YOUR OBJECTIVE: Copy everything in the data below exactly except the pictures.

GIVEN INFORMATION:
= = = =
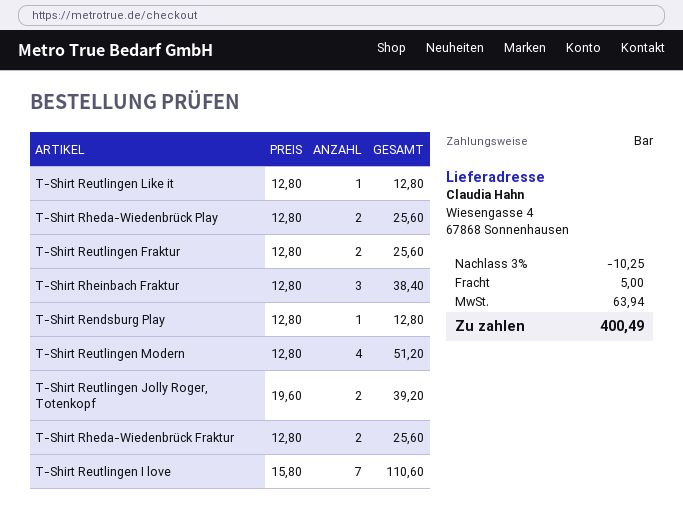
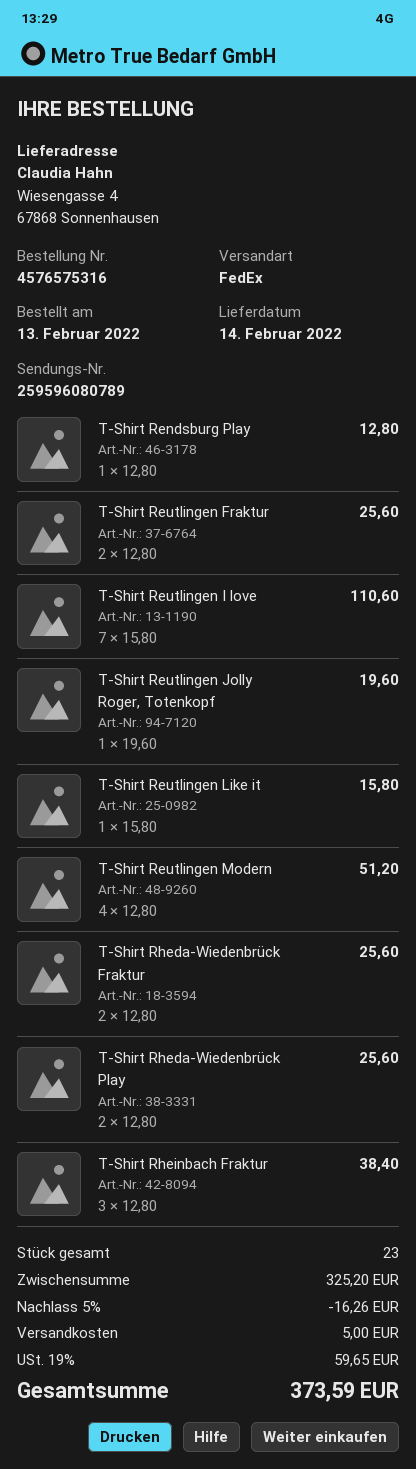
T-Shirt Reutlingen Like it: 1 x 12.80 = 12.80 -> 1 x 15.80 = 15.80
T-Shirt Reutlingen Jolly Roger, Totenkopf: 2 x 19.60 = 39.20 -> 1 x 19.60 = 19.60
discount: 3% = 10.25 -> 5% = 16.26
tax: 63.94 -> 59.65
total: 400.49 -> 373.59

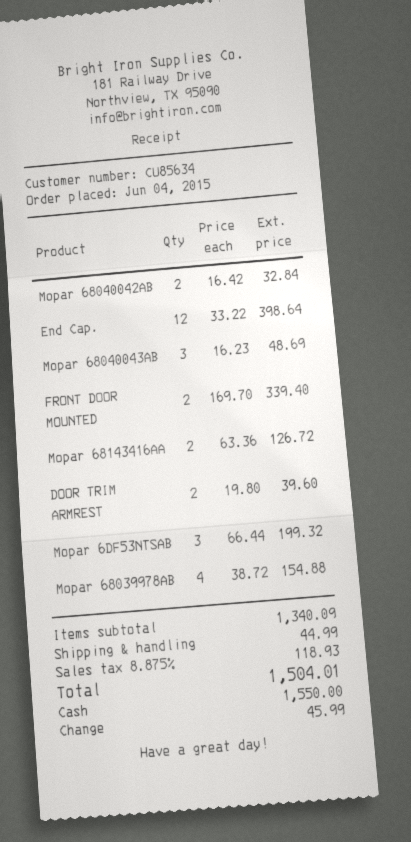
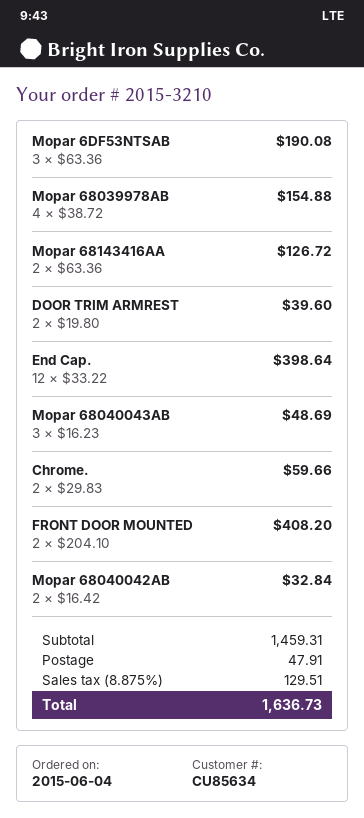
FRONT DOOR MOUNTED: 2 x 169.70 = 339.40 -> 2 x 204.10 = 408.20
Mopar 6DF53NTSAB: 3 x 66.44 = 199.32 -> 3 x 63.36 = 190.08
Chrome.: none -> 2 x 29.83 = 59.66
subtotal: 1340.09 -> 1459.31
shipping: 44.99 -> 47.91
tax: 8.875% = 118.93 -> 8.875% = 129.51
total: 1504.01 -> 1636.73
= = = =
OUTPUT OF THE TASK:
T-Shirt Reutlingen Like it: 1 x 12.80 = 12.80 -> 1 x 15.80 = 15.80
T-Shirt Reutlingen Jolly Roger, Totenkopf: 2 x 19.60 = 39.20 -> 1 x 19.60 = 19.60
discount: 3% = 10.25 -> 5% = 16.26
tax: 63.94 -> 59.65
total: 400.49 -> 373.59

FRONT DOOR MOUNTED: 2 x 169.70 = 339.40 -> 2 x 204.10 = 408.20
Mopar 6DF53NTSAB: 3 x 66.44 = 199.32 -> 3 x 63.36 = 190.08
Chrome.: none -> 2 x 29.83 = 59.66
subtotal: 1340.09 -> 1459.31
shipping: 44.99 -> 47.91
tax: 8.875% = 118.93 -> 8.875% = 129.51
total: 1504.01 -> 1636.73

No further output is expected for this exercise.